LSM trees take a completely different approach. Instead of writing data where it ultimately belongs, they write data sequentially. Writes are recorded in memory and appended to a log file for durability. When the in-memory buffer fills up, its contents are streamed to a new file in one sequential pass. Sequential writes are dramatically faster than random writes because there is no seeking involved. The disk just keeps writing forward.
The price of this design is complexity. Data doesn’t live in one place. It accumulates across multiple files over time, and those files need to be periodically merged and reorganized in the background to stay manageable. That background work is what every piece of an LSM tree is built around.
The in-memory buffer is called the memtable. The sorted files on disk are called SSTables. We’ll look at each in detail.
The Memtable
Every write in an LSM tree starts in memory, in a structure called the memtable.

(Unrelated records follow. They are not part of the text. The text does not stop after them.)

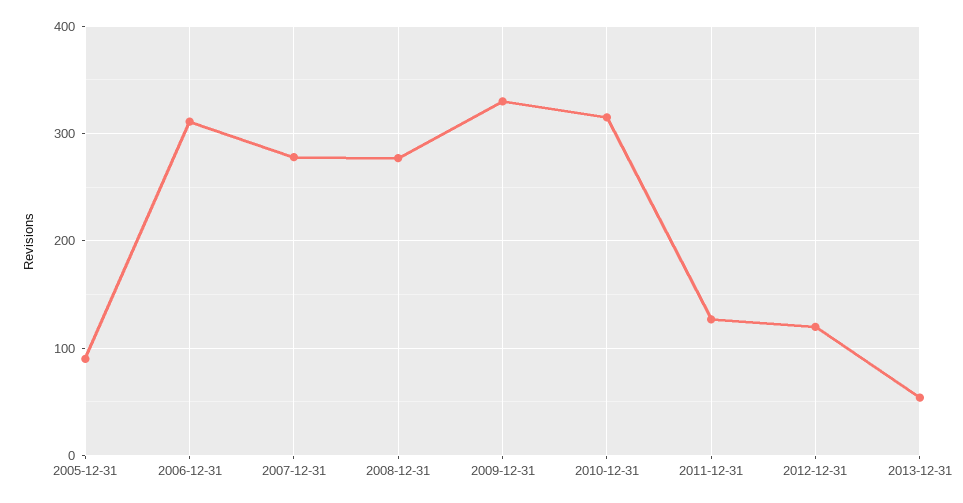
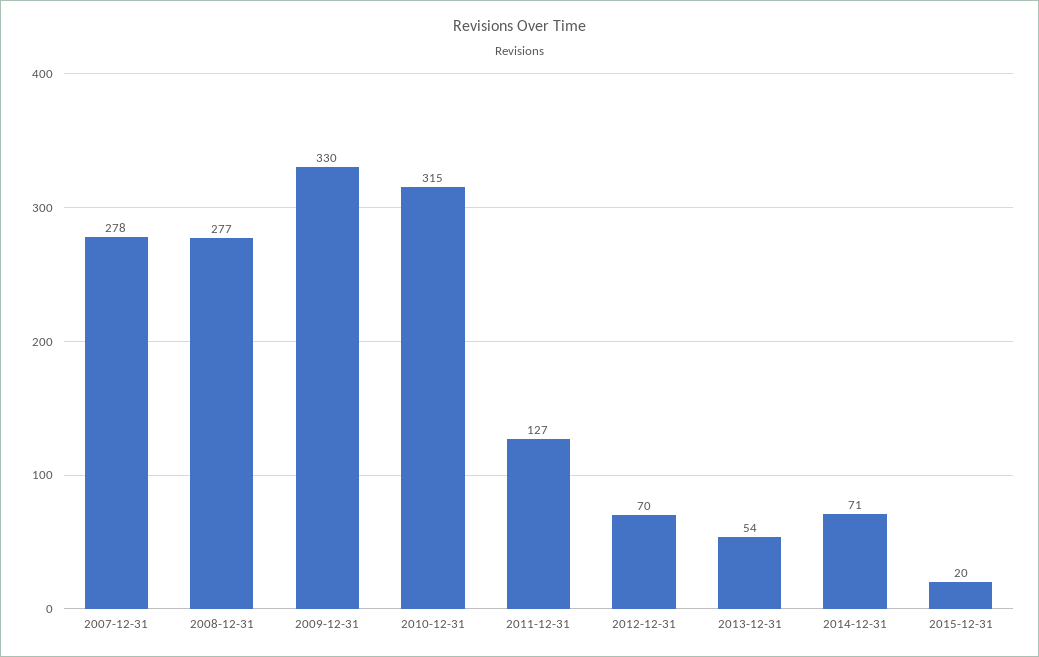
2005-12-31: 90 -> none
2006-12-31: 310 -> none
2012-12-31: 120 -> 70
2014-12-31: none -> 71
2015-12-31: none -> 20

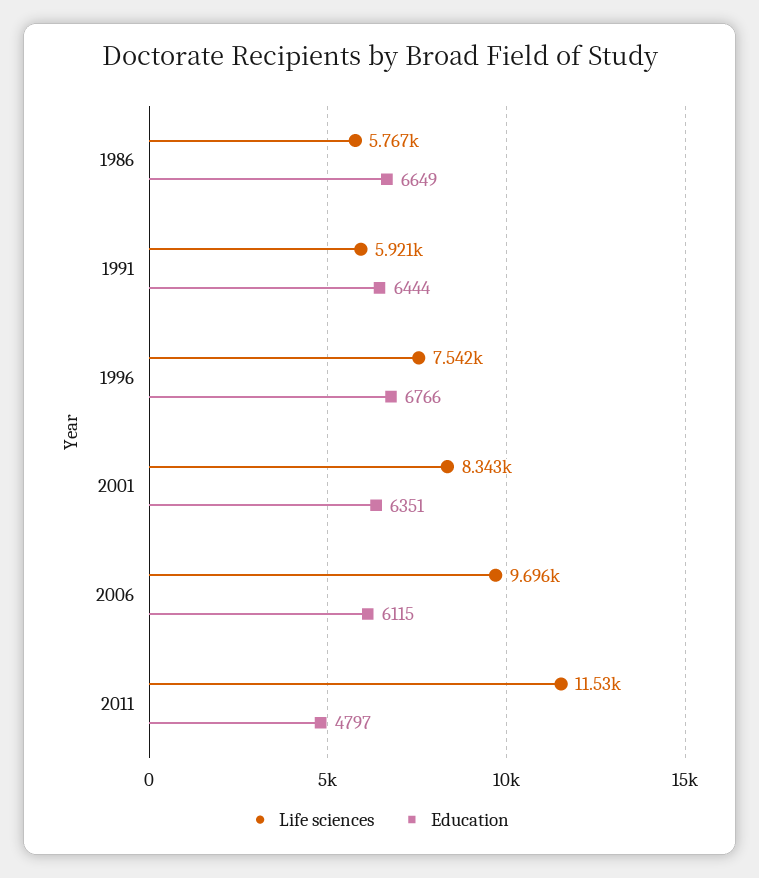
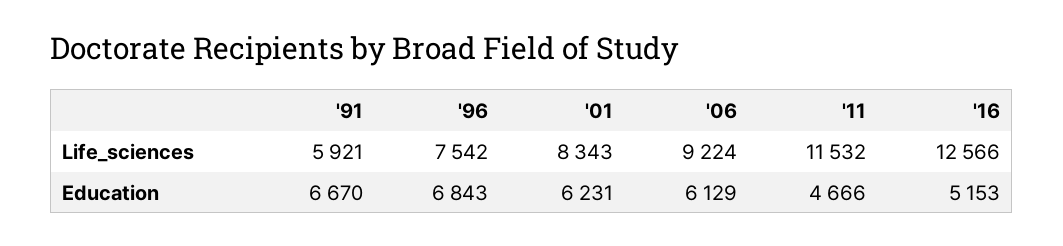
Life sciences, 1986: 5767 -> none
Education, 1986: 6649 -> none
Education, 1991: 6444 -> 6670
Education, 1996: 6766 -> 6843
Education, 2001: 6351 -> 6231
Life sciences, 2006: 9696 -> 9224
Education, 2006: 6115 -> 6129
Education, 2011: 4797 -> 4666
Life sciences, '16: none -> 12566
Education, '16: none -> 5153

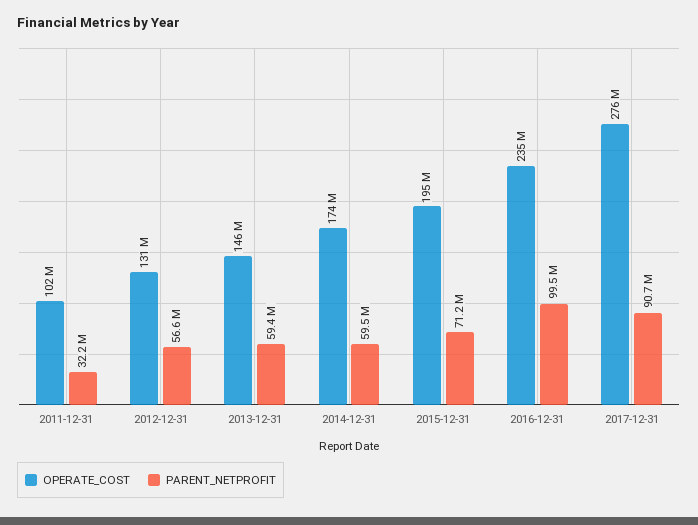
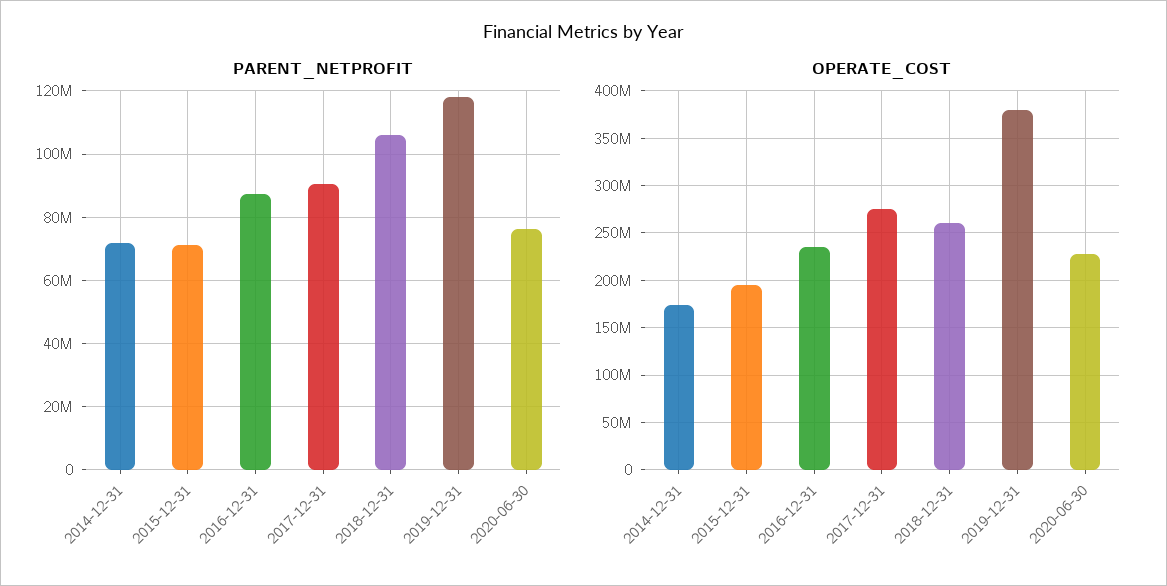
OPERATE_COST, 2011-12-31: 102000000 -> none
PARENT_NETPROFIT, 2011-12-31: 32200000 -> none
OPERATE_COST, 2012-12-31: 131000000 -> none
PARENT_NETPROFIT, 2012-12-31: 56600000 -> none
OPERATE_COST, 2013-12-31: 146000000 -> none
PARENT_NETPROFIT, 2013-12-31: 59400000 -> none
PARENT_NETPROFIT, 2014-12-31: 59500000 -> 72000000
PARENT_NETPROFIT, 2016-12-31: 99500000 -> 88000000
PARENT_NETPROFIT, 2018-12-31: none -> 106000000
PARENT_NETPROFIT, 2019-12-31: none -> 118000000
PARENT_NETPROFIT, 2020-06-30: none -> 76000000
OPERATE_COST, 2018-12-31: none -> 260000000
OPERATE_COST, 2019-12-31: none -> 380000000
OPERATE_COST, 2020-06-30: none -> 230000000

The memtable is a mutable, in-memory store. When a write request arrives, the engine records the key-value pair in the memtable and appends it to a sequential log file on disk (called the write-ahead log, or WAL, which we’ll cover in the next section). The WAL write is a sequential append, so it is fast. There is no random I/O, no page lookup, no in-place modification. This is why LSM trees can sustain very high write throughput.

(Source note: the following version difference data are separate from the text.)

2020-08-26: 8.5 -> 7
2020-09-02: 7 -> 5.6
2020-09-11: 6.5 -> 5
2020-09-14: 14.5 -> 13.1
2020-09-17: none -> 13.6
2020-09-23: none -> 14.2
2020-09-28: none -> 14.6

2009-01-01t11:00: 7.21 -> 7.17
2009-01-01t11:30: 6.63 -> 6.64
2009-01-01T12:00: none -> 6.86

A hashtable works for lookups but not for in-order iteration. Sorting a hashtable takes O(n log n) at flush time. A better choice is an ordered data structure. The most common in practice is a skip list; for example, LevelDB and RocksDB both use one as their default. A radix trie is another elegant option: it keeps keys in lexicographic order naturally, so iterating in order is just a depth-first traversal, and flushing becomes a simple stream with no sorting step needed. A balanced BST works too.
Production implementations typically attach a monotonic sequence number to each entry, so the engine can always determine which version of a key is the most recent, regardless of arrival order.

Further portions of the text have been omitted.